C’est pourquoi chaque vocation est enfantée par l’Église toute entière ; en premier lieu par la famille où le candidat a grandi, et la paroisse où il a reçu les sacrements d’initiation chrétienne. Or tout enfantement est source de souffrances : « Pour faire un prêtre, disait Saint Jean Bosco, il faut beaucoup de larmes, de sueur et de sang ! » Sommes-nous prêts à payer ce prix pour voir se rajeunir le corps sacerdotal si vieillissant dans notre pays ? Sommes-nous prêts à prendre les devants et à assiéger le Cœur du Christ pour qu’il accède à notre demande ? Le Saint curé d’Ars disait que l’Eucharistie et le Sacerdoce sont des dons de l’amour du Cœur de Jésus : c’est donc à Lui qu’il faut nous adresser pour obtenir les prêtres et les religieux dont notre Église a besoin.

Encore faut-il que nous soyons convaincus de la beauté de cet état de vie pour que nous puissions en témoigner. Dans une homélie, le pape Benoît xvi résumait en quelques mots « la signification profonde de la condition du prêtre : devenir ami de Jésus-Christ. Le Seigneur fait de nous ses amis : il nous confie tout ; il nous confie sa personne, afin que nous puissions parler en son nom ». Connaître et être connu, tel est le propre de toute relation d’amitié. Et c’est bien ainsi que Jésus envisage sa relation avec chacun de nous.

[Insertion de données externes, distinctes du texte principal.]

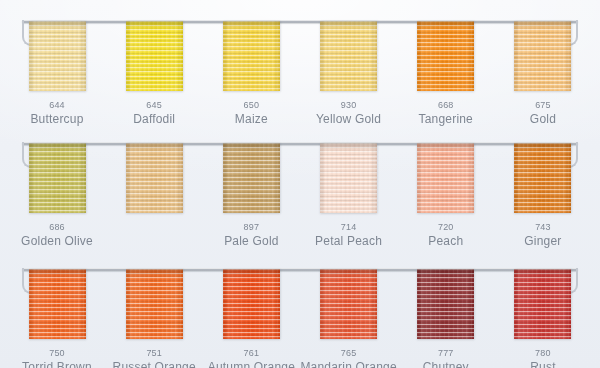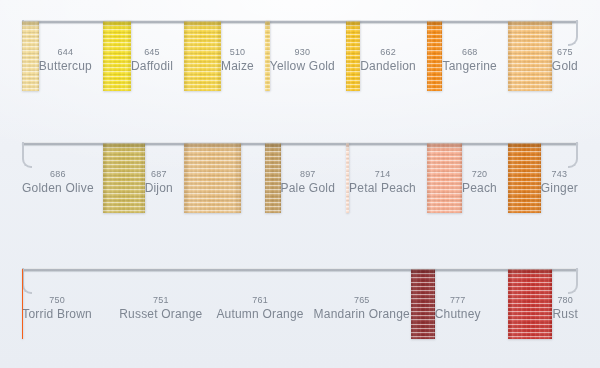"644" .swatch-cell { flex-direction: row -> column }
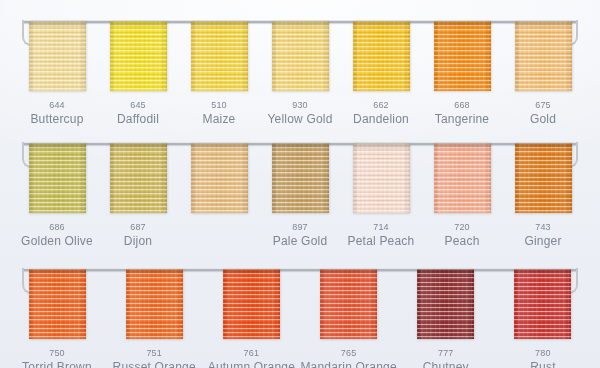"510" span.code { text: 510 -> 650 }
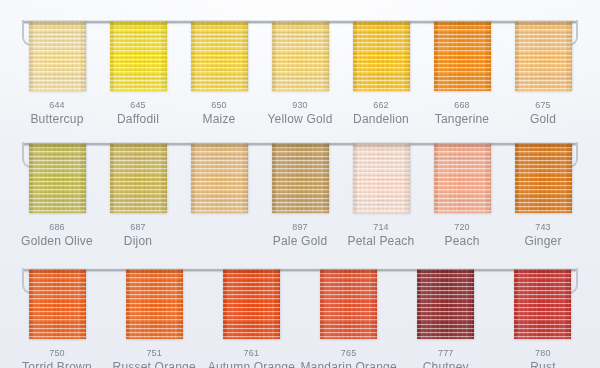"662" div.swatch-cell { html: <div> <div> <div></div> <div></div> <div></div> <div></div> </div> <div> <span>662</span> <span>Dandelion</span> </div> </div> -> none }
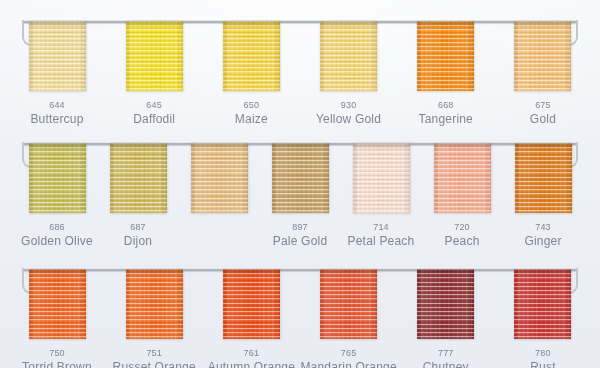"687" div.swatch-cell { html: <div> <div> <div></div> <div></div> <div></div> <div></div> </div> <div> <span>687</span> <span>Dijon</span> </div> </div> -> none }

Cette union intime est décrite par Jésus lui-même par le terme amitié : « Je ne vous appelle plus serviteurs mais amis » (Jn 15,15). Une telle intimité suppose une connaissance personnelle, née de l’écoute de sa Parole, d’une proximité de vie. Il est clair que pour entretenir cette amitié, nous devons avant tout être des personnes de prière, car notre action extérieure resterait sans fruits et perdrait son efficacité si elle ne naissait pas de la communion intime avec le Christ.

Le seul Prêtre, c’est le Christ : les prêtres et les religieux lui sont comme une humanité de surcroît, du moins s’ils acceptent de lui livrer leur existence toute entière, à l’image de Saint Paul qui pouvait dire : « Je vis, mais ce n’est plus moi, c’est le Christ qui vit en moi. Ma vie aujourd’hui dans la condition humaine, je la vis dans la foi au fils de Dieu qui m’a aimé et qui s’est livré pour moi » (Ga 2,20).

Jésus veut avoir besoin de l’humanité de ses prêtres, j’ajouterais de chacun et de chacune de nous, pour continuer à porter ses brebis, les hommes qu’il connaît et pour lesquels il donne sa vie. Ses brebis débordent les limites de toutes les bergeries, même celles de l’Eglise. Le pape François nous dit : « Nous sommes une Eglise en sortie ».

Ce qui est vrai du sacerdoce ministériel, l’est aussi bien sûr, du sacerdoce baptismal de chacun de nous ; bien plus, ce n’est que dans la mesure où nous nous approprions le mystère du sacerdoce commun des fidèles, que nous pourrons vraiment pressentir la grandeur du sacerdoce presbytéral. C’est pourquoi la recrudescence des vocations sacerdotales est étroitement liée à la conversion de l’Église toute entière. Les prêtres de demain seront le fruit de la conversion des chrétiens d’aujourd’hui, qui auront accepté d’entrer pleinement dans l’Alliance que le Seigneur renouvelle chaque jour dans l’Eucharistie.

C’est à la table du banquet eucharistique où le Père lui-même nous invite, que nous prenons conscience que « dès maintenant, nous sommes enfants de Dieu » (1 Jn 3,2). Or pour pouvoir progresser d’Eucharistie en Eucharistie jusqu’à la Pâque éternelle, nous avons précisément besoin du prêtre qui, en invoquant « le nom de Jésus le Nazaréen, crucifié par nous, ressuscité par Dieu » (Ac 4,10) prononce les paroles de la consécration sur le pain et le vin, les transforme en son Corps et son Sang qui nous sauvent et nous vivifient.

« La moisson est abondante, mais les ouvriers sont peu nombreux ! Priez donc le maître de la moisson d’envoyer des ouvriers à sa moisson ! » (Mt 9,37). Quelle belle leçon que la compassion du Christ pour nous ! Compassion du Christ en voyant tant de brebis sans berger. Elles ont besoin d’entendre la Bonne Nouvelle et de retrouver l’espérance mais elles ne le peuvent pas par manque de pasteurs généreux. Demandons au Christ qu’Il nous envoie des hommes et des femmes qui n’aient pas peur de donner leur vie pour Le suivre de façon inconditionnelle.